Last Wednesday, the Polisario militias were seen chasing young demonstrators who had hoisted on the roofs Morocco’s flags and pictures of King Mohammed VI.
The unemployed Sahrawi youths who can no longer stand the lies and false promises of the Polisario rallied under the banner of “Kifaya” (Enough,) a new organization set up to denounce the diversion of international humanitarian assistance by Mohamed Abdelaziz and his cronies.
The protesters were chanting slogans accusing the separatist front leaders of perpetuating the conflict with Morocco and of rejecting the Moroccan autonomy proposal which could have put an end to the misery and suffering of the Sahrawi populations stranded in the Algerian desert.
The young activists of Kifaya also accused the Algerian regime of having mortgaged their future and of using the Western Sahara issue to achieve, with the help of the Polisario, its geostrategic ambitions neglecting the interests of the Sahrawis.
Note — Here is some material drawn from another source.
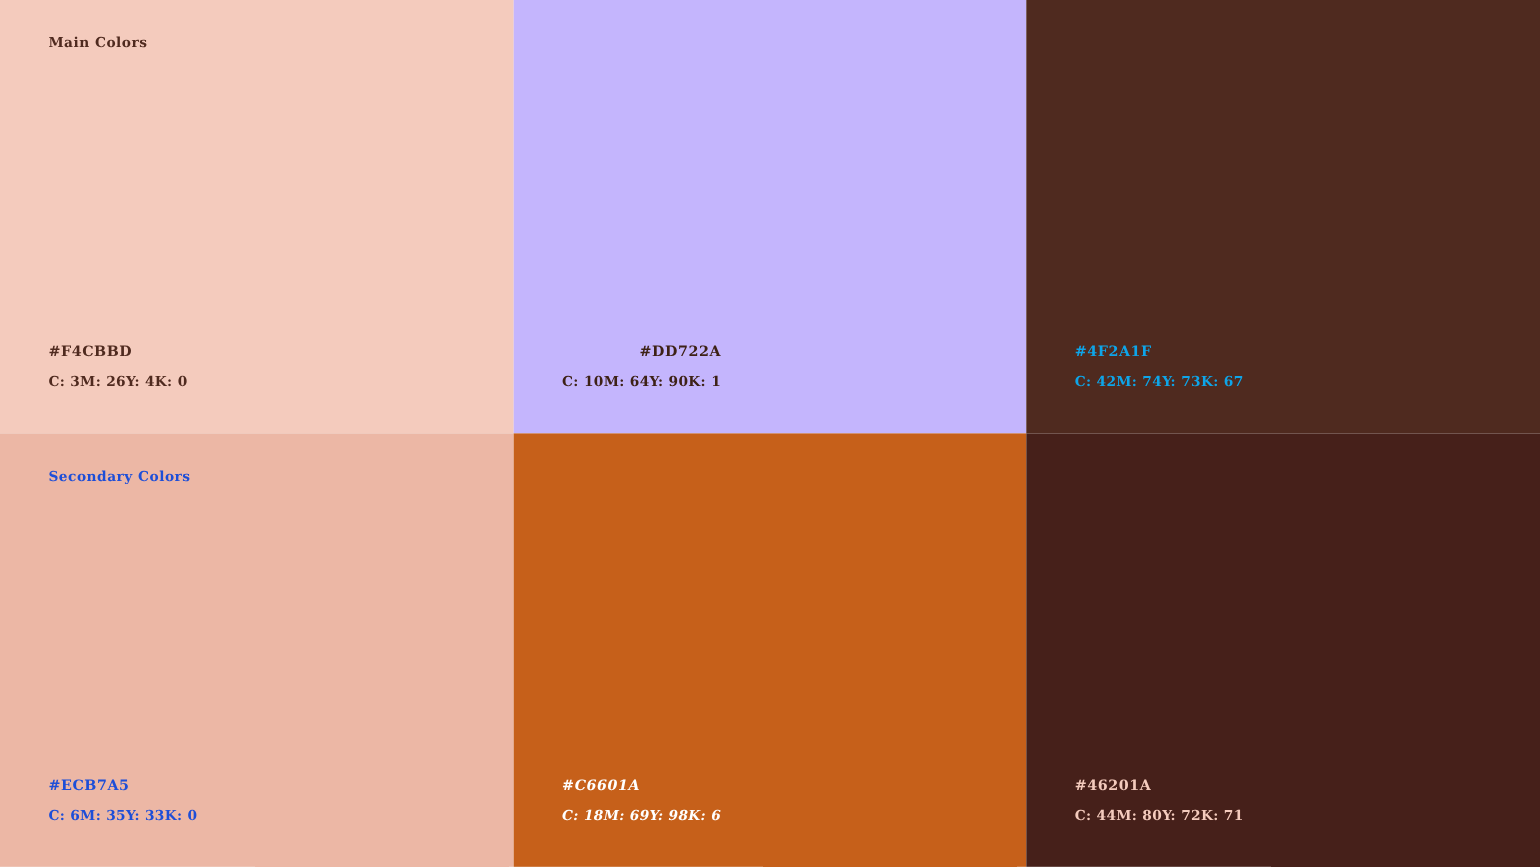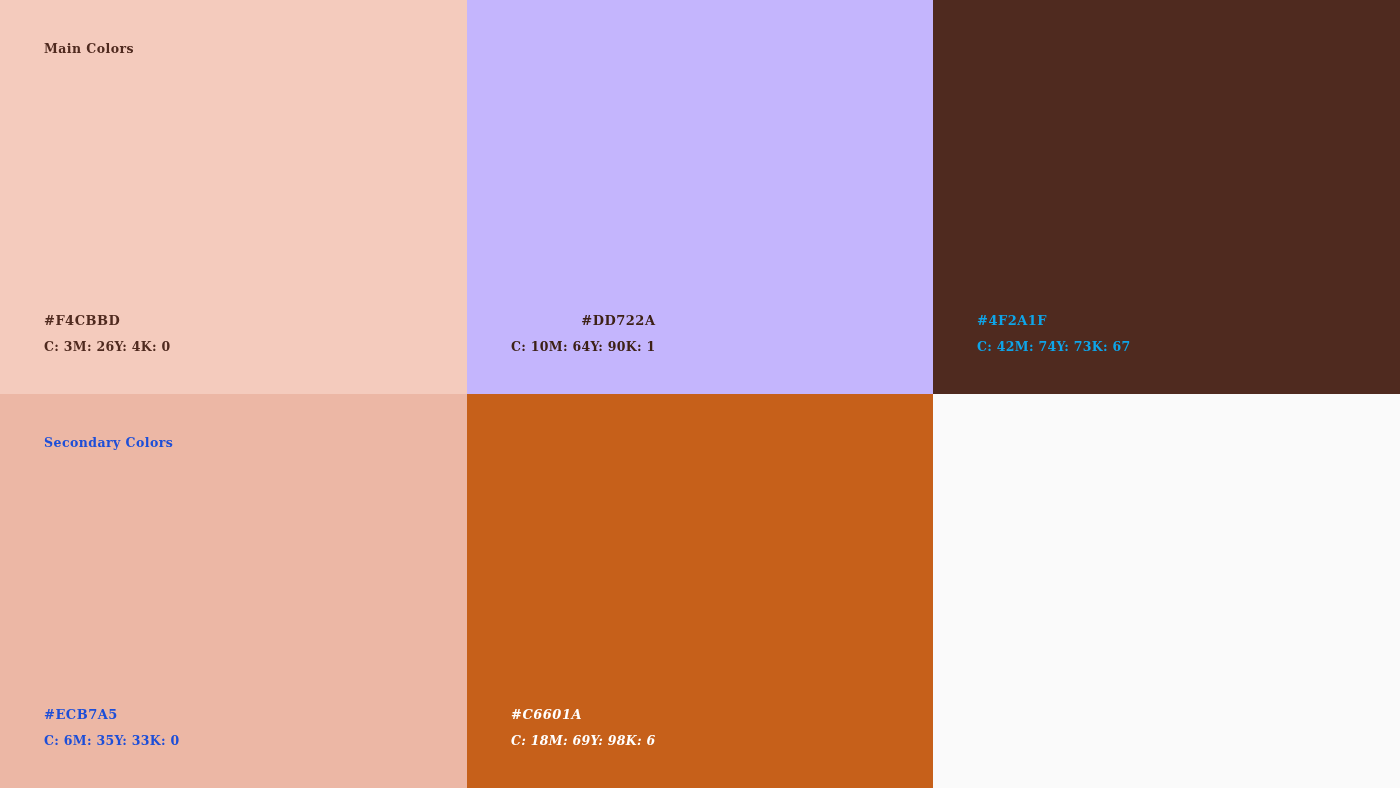"Main Colors" .section-label { top: 41px -> 31px }
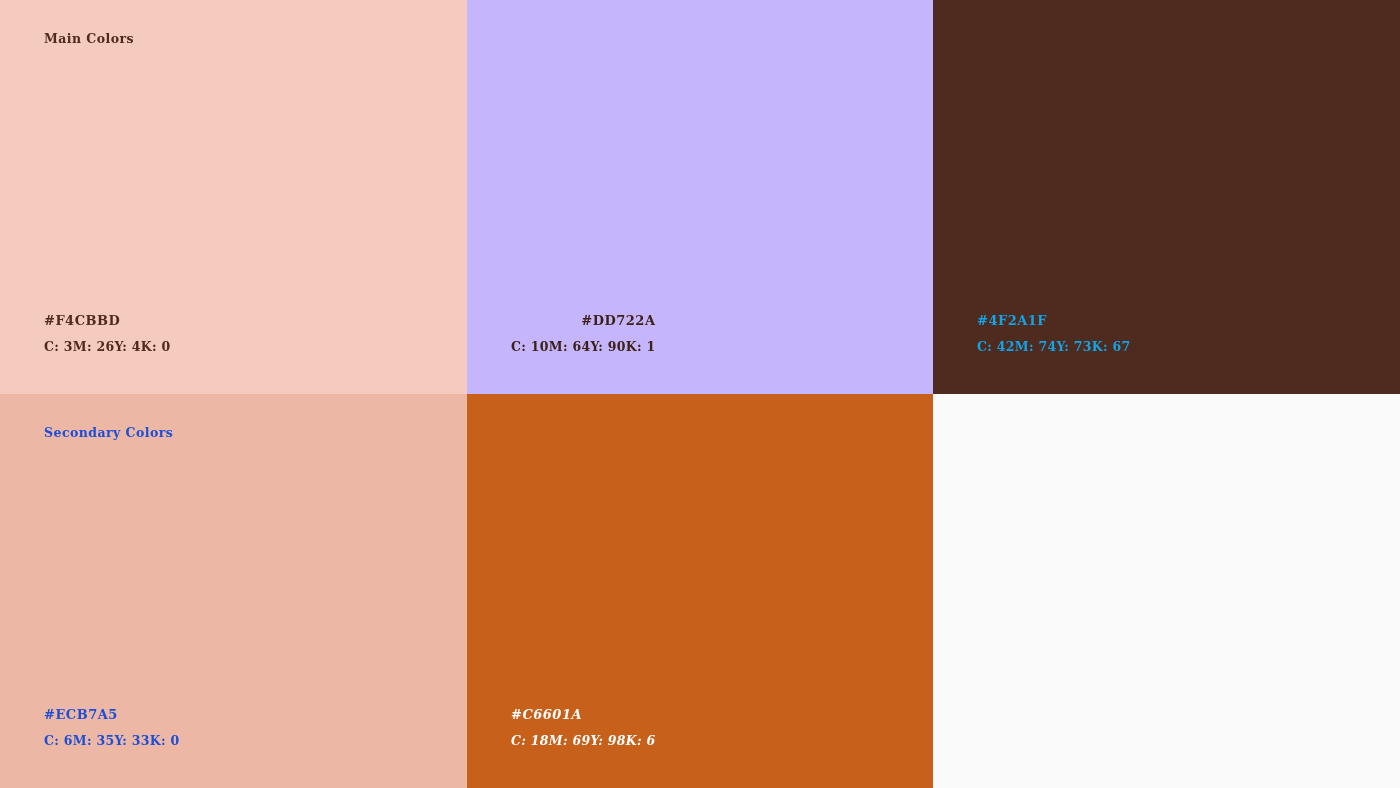"#46201A" div.swatch { html: none -> <div> <div> <div>#46201A</div> <div> <span>C: 44</span> <span>M: 80</span> <span>Y: 72</span> <span>K: 71</span> </div> </div> </div> }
At the call of the Bouihates tribe, over 250 Sahrawis took to the street chanting among other slogans “Sahrawis are not for sale”, “No to administrative corruption” “No to violence, no to lies,” “the Sahara population is not for sale”…
The protesters, including women, had rallied at a spot called Al Hafed Martyr before driving in about forty vehicles towards the Polisario HQ in Rabouni to denounce the Polisario leaders’ misdeeds.
When they arrived near the headquarters of the High Commissioner for Refugees (UNHCR), they were stopped by armed militiamen who chased them with truncheons and batons, forcing them to turn back.
The clashes threatened to degenerate into a bloodbath before the tribe’s Shioukhs (eldest men) intervened and managed to calm down the protesters.